85. S82, pp. 214-215.

86. Wallace favored basing classification on multiple character traits. In fact, as we shall see later, he was not averse to applying even behavioral characters to classification efforts in an effort to draw into consideration as many pertinent criteria as possible. For two other discussions featuring his support of multiple character-based classification, see S77 and S88.

87. S78, pp. 233-234.

88. S491, p. 118.

89. S512, p. 23 (from Forecasts of the Coming Century reprint).

90. S632, pp. 4-5.

91. Marchant (1916; 1975 reprint ed.), pp. 65-67.

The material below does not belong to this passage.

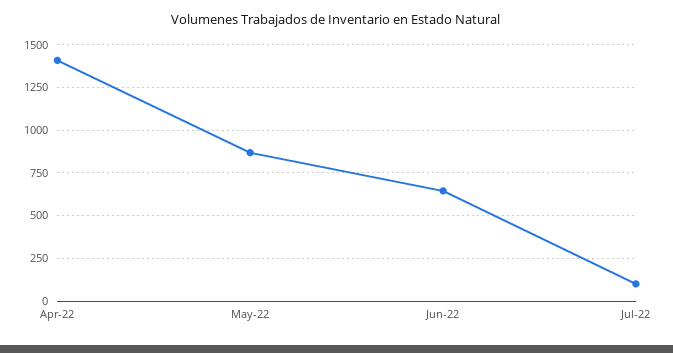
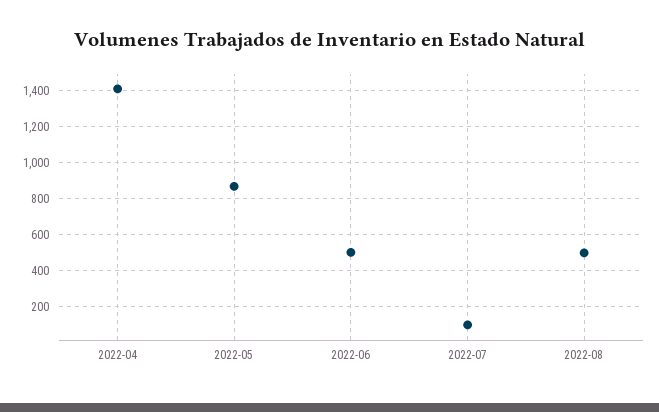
Jun-22: 650 -> 500
2022-08: none -> 500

92. Such "roteness of re-evaluation" implies that there is a degree of environmental control over the nature of organic change, but this understanding does not demand outright determinism. See C. Smith (1986) for related discussion.

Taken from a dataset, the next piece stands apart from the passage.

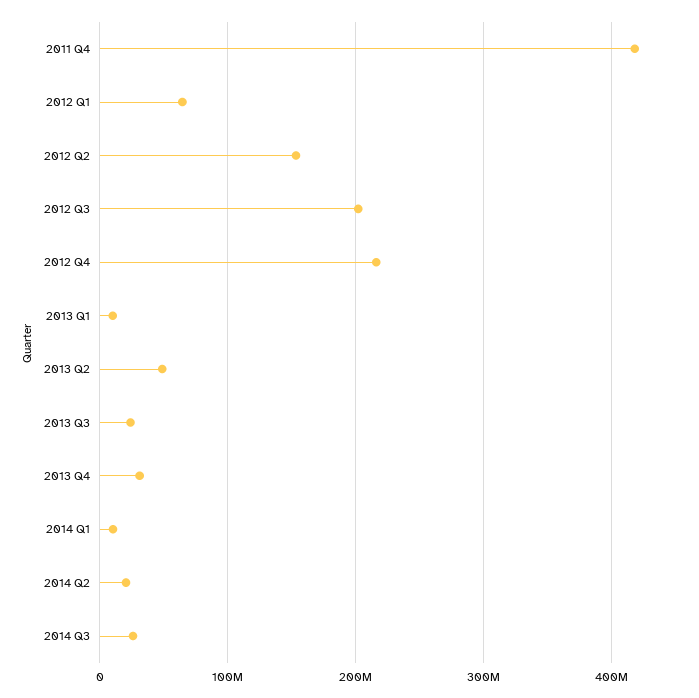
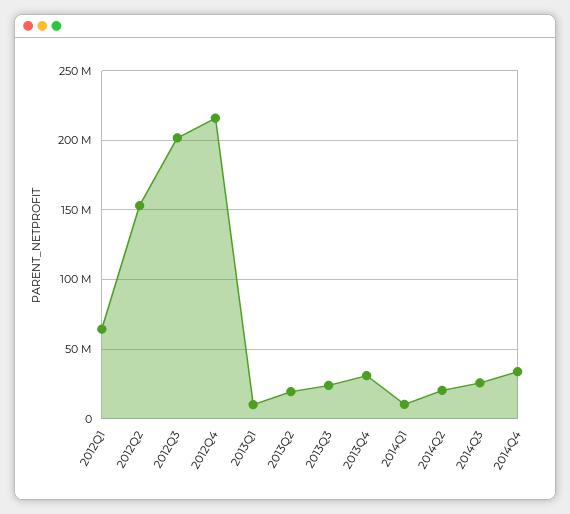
2011 Q4: 420000000 -> none
2013 Q2: 50000000 -> 20000000
2014Q4: none -> 35000000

93. In My Life (S729 ii, p. 272) Wallace writes: "Equality of opportunity is, as Herbert Spencer has shown in his Justice, the correlative of natural selection in human society, and thus has a broad foundation in the laws of nature."

94. S1a, p. 69.

95. S729 i, pp. 87-89.

96. ibid. i, pp. 88-89.

97. S110, 1865.

98. S217, pp. 470-471.

99. S398, p. 3529.

100. S505, p. 605.

101. S506, pp. 8-9.

102. From a letter from Wallace to the biologist George Rolleston reproduced in S729 ii, pp. 52-54. Quote from p. 54.

103. S656, 1908, p. 10.

104. As he did, for example, in a review (S207) of Edward Tylor's Primitive Culture, letters to Nature (S208) and The Daily News, London (S263 and S264), and a review (S270) of William B. Carpenter's Mesmerism, Spiritualism, etc., Historically and Scientifically Considered.